PROBLEM: Go through the listing and copy each line with the string "style".

PROVIDED RECORDS:
● ● ● ● ●
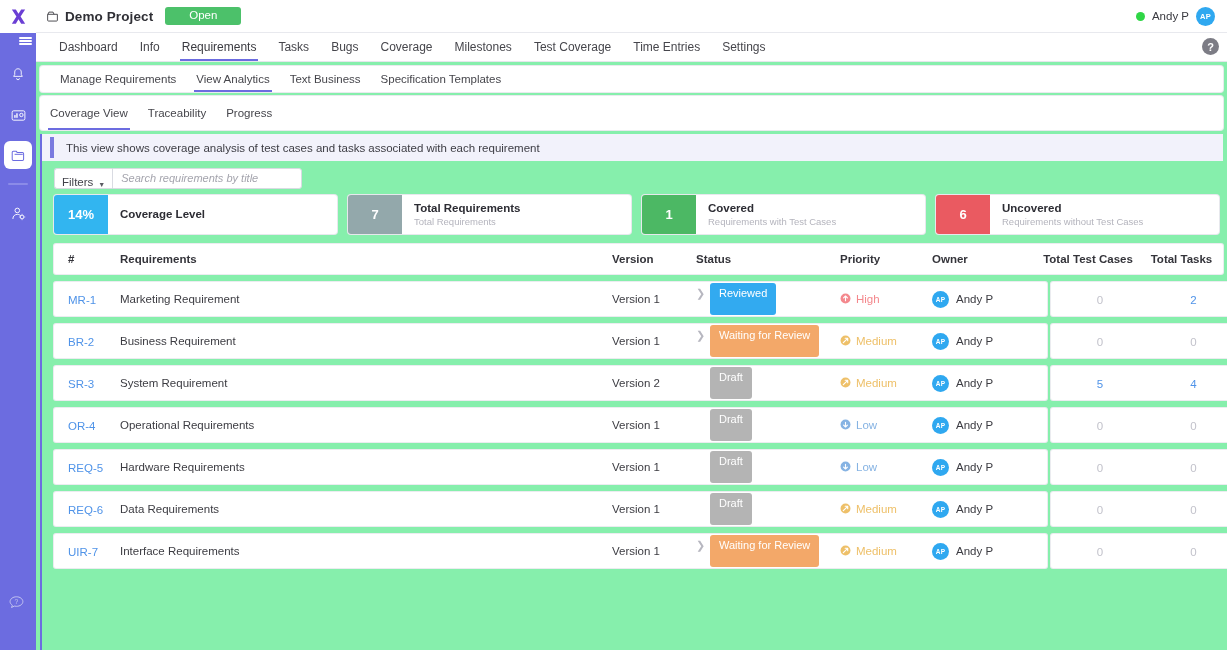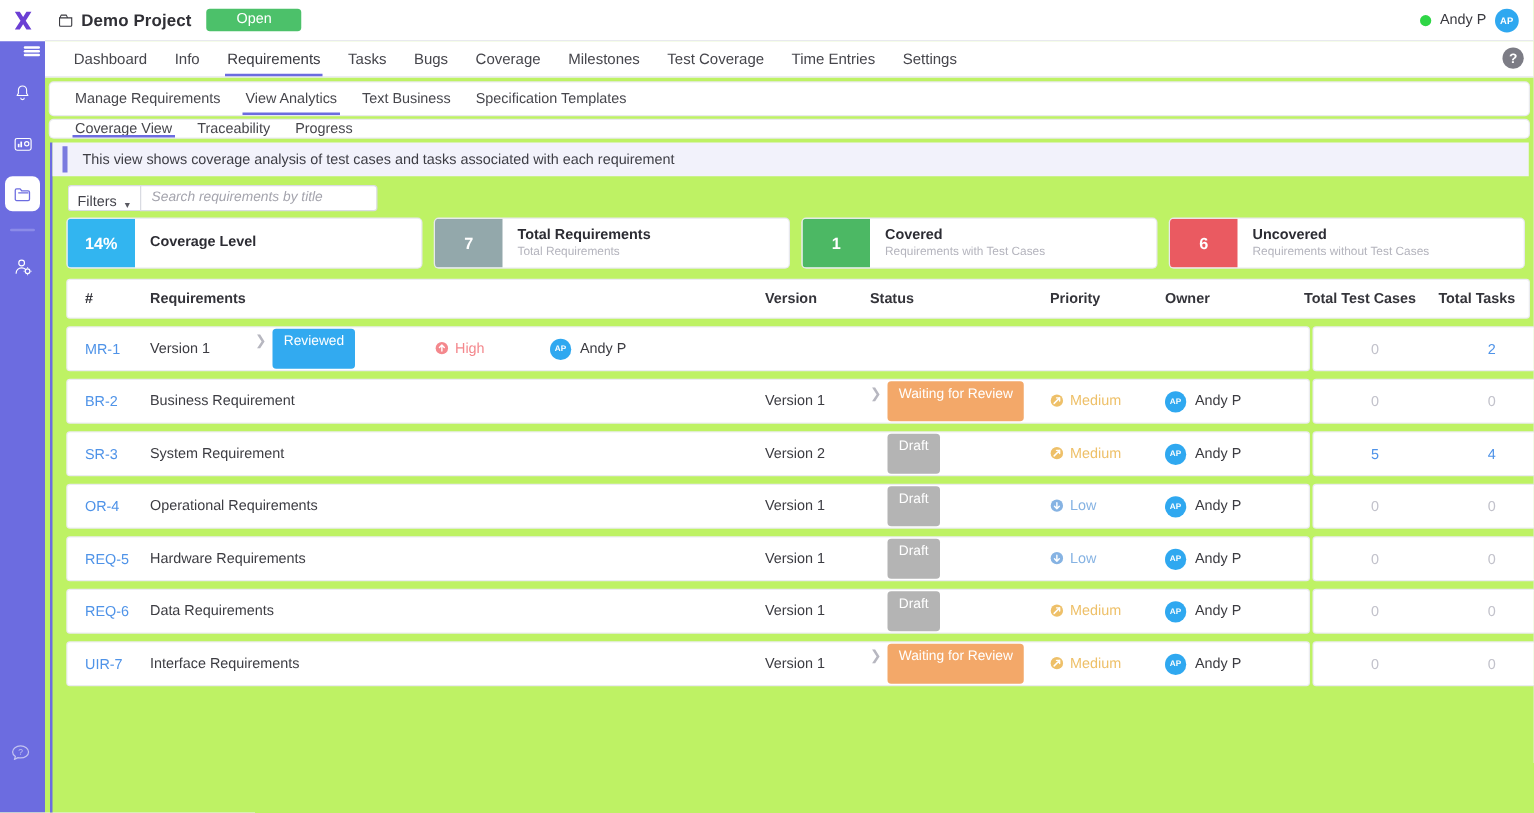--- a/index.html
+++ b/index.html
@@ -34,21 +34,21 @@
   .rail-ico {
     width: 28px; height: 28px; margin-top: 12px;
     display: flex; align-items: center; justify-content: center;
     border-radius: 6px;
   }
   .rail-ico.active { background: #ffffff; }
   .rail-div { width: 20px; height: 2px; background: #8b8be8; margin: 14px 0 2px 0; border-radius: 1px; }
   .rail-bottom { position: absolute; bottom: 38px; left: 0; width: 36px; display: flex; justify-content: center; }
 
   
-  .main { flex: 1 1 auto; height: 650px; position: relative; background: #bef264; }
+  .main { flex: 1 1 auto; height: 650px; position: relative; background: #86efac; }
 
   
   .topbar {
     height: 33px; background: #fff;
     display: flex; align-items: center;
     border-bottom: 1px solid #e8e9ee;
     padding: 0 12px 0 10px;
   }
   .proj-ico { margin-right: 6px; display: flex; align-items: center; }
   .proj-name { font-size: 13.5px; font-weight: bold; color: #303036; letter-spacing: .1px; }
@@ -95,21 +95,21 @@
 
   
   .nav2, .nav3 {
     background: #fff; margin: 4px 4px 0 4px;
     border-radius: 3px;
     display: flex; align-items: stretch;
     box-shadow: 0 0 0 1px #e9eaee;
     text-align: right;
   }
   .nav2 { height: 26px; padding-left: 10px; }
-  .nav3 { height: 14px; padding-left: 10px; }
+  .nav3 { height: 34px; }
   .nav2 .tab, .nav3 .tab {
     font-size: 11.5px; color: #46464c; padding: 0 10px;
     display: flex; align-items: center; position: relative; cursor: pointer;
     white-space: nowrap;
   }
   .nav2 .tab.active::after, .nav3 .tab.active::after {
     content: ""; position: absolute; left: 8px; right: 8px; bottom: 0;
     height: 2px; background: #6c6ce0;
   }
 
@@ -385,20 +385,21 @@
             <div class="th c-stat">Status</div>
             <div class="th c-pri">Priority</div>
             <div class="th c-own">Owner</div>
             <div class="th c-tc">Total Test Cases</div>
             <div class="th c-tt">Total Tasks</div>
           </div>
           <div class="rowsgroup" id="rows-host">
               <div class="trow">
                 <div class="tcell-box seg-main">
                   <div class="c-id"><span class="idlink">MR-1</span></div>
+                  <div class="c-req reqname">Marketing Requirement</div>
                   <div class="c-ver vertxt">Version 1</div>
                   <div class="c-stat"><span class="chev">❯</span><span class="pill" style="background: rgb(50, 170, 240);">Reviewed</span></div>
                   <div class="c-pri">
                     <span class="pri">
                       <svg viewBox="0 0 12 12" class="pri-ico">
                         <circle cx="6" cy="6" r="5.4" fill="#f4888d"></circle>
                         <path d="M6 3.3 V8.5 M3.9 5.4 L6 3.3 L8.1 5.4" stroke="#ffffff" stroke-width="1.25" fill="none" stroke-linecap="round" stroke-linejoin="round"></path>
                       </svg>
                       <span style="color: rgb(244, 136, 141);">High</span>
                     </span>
● ● ● ● ●
RESULT:
                   <div class="c-stat"><span class="chev">❯</span><span class="pill" style="background: rgb(50, 170, 240);">Reviewed</span></div>
                       <span style="color: rgb(244, 136, 141);">High</span>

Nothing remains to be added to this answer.